In molte città, Bologna in testa, questi centri sono aperti sia la mattina che il pomeriggio in modo che possano accogliere, oltre ai bambini di 2 o 3 anni, anche i loro fratellini più grandicelli a cui, immancabilmente, si uniscono gli amichetti in modo tale che il gruppo si dilati, permettendo così ai bimbi di allargare e diversificare la cerchia di amicizie. A Roma, dove il numero di bambini da 0 a 13 anni ammonta a 330mila unità mentre i ragazzi dai 14 ai 18 anni sono 120mila, negli ultimi anni, grazie al contributo offerto dalla legge 285 che destina il 30% dei finanziamenti del Fondo Nazionale (312 mld.) istituito presso il Dipartimento per gli Affari Sociali della Presidenza del Consiglio dei Ministri ai comuni che intendono migliorare le condizioni di vita e di crescita dei bambini e degli adolescenti, sono stati avviati ben 114 interventi a livello circoscrizionale (Ufficio Speciale Bambini e Bambine, via del tempio di Giove, 3 tel.06.67104070). Anche a Milano sono stati allestiti spazi strutturati allo scopo di recuperare il gioco nella sua giusta dimensione. Le sedi cittadine sono 3: il “Centro per il Gioco” ad Alzaia Naviglio Grande, 20, il “Pifferaio Magico” di via Cardinal Mezzofanti, 25 e la “Ludoteca Arcobaleno” di via Feltre 68/1.
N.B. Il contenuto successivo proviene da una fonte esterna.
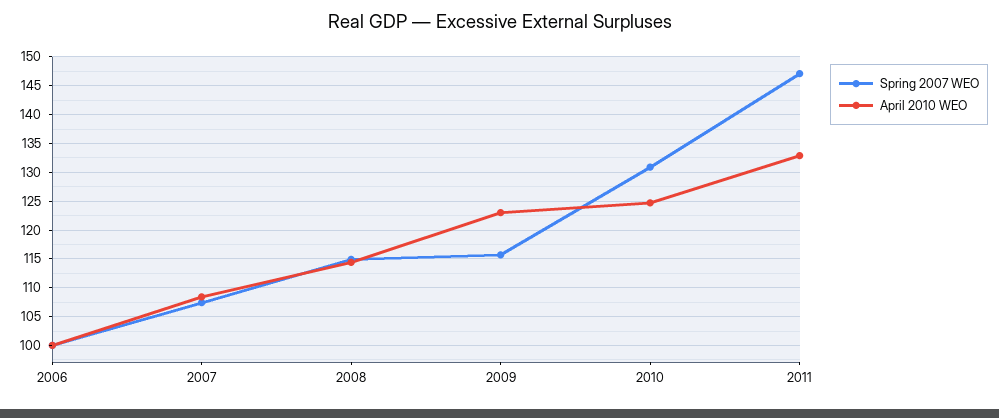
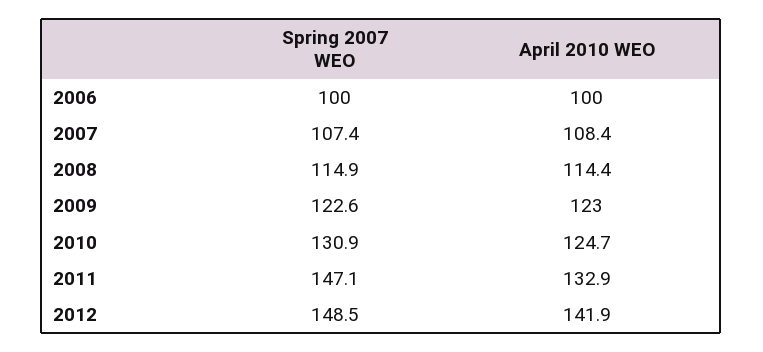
Spring 2007 WEO, 2009: 115 -> 122.6
Spring 2007 WEO, 2012: none -> 148.5
April 2010 WEO, 2012: none -> 141.9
Torino offre una vasta gamma di luoghi dove i bambini possono accostarsi al gioco comunitario: tra le esperienze più interessanti del capoluogo piemontese segnaliamo “Una parola tira l’altra” (c/o ludoteca San Giocondo, corso Lombardia, 114 – tel.011.4553872) , un centro rivolto ai bambini delle classi terze, quarte e quinte delle elementari, dove si organizzano giochi ludo-linguistici per stimolare l’apprendimento della lingua parlata e scritta e la comprensione del valore della comunicazione, “Dalla tarantella al rock&roll” (c/o ludoteca “Drago Volante”, corso Cadore, 20 tel.011.8989208) rivolto ai ragazzi di scuola media inferiore, dove si incoraggia e si promuove la conoscenza di altre realtà culturali attraverso la musica e la danza, e “Oggi sono la regina”, per i bambini delle classi del secondo ciclo della scuola elementare, dove si gioca a mettere in scena un piccolo spettacolo ispirato alle avventure raccontate dalla Storia. Ma le ludoteche possono anche essere gestite privatamente. In questo caso viene solitamente richiesto un abbonamento mensile o annuo il cui prezzo varia se il piccolo è accompagnato o resta in affidamento alle assistenti. Queste strutture, al contrario della maggior parte di quelle pubbliche che rimangono aperte dalle 9.00 alle 12.00, prolungano la loro attività fino al tardo pomeriggio. Stanno diffondendosi in tutto il Paese i centri di “Baby World” (tel.02.56816956), società milanese di franchising che, con il suo logo, sta diffondendo la cultura del gioco istruttivo.